На долину спускался вечер, старые стены, бойницы, спокойные дома. Шуршание травы под моими ногами.
И. Прентан[237]
просыпается в 11 часов, лежит в постели, обедает в постели около 13 или 14 часов, и потом еще остается в постели до конца дня в окружении «Франс диманш», «Матч», «Нуар и Блан», «Синемонд»[238], и т. д. и т. п., которые она поглощает.Полушутя-полусерьезно я рассказываю Ми о глубокой старости, когда уже не будет ни восторга перед сущим, ни чувственных радостей, и т. д., и она начинает рыдать: «Я так люблю любовь!»
Прежде чем начать писать роман, мне нужно на несколько лет исчезнуть. Ежедневная концентрация, интеллектуальная аскеза и предельное самосознание.
Виновность одного народа? (Франция, как и Германия – Иуда – те, кто спят, и т. д.)
Как поживает Ваша дорогая матушка?
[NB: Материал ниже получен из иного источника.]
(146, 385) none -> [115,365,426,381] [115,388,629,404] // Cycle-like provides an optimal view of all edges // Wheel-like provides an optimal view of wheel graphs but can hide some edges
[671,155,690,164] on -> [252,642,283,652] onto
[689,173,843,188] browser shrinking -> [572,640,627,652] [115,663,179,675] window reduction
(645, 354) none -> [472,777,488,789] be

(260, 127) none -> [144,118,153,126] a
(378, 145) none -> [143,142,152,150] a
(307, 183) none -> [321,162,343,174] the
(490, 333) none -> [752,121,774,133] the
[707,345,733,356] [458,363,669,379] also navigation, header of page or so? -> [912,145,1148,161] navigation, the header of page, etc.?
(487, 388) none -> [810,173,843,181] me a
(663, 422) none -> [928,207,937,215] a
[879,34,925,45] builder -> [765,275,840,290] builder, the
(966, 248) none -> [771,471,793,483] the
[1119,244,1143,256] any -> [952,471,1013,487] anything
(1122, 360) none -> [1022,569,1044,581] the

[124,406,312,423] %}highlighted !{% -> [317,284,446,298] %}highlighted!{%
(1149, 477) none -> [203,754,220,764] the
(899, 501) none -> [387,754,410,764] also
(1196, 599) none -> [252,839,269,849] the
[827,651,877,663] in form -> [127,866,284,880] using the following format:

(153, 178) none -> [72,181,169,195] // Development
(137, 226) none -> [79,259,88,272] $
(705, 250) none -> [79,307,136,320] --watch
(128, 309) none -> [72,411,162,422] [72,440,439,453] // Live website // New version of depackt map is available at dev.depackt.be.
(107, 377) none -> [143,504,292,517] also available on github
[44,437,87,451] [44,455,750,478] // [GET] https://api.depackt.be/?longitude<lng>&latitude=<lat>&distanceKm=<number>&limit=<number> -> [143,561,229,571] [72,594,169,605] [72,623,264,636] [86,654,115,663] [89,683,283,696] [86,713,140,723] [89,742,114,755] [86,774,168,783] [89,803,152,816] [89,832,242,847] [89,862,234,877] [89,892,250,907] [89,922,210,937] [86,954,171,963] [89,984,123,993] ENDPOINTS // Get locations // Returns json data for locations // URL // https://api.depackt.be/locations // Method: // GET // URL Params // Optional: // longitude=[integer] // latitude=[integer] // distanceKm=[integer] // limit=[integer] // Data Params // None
Я имел несчастье ее потерять 3 месяца назад. О, я не знал этой подробности.
Сто сорок тысяч умирающих в день; девяносто семь в минуту; пятьдесят семь миллионов в год.
Левые, с которыми я был вместе, несмотря на себя, несмотря на них.
Во Христе кончается смерть, начавшаяся в Адаме.
Самым опустошающим в моей жизни усилием было укротить свою натуру, чтобы поставить ее на службу самым большим замыслам. Мне удавалось это изредка, только крайне изредка.
Зрелому человеку продлить молодость может только счастливая любовь. Все иные разновидности любви ввергают в старость.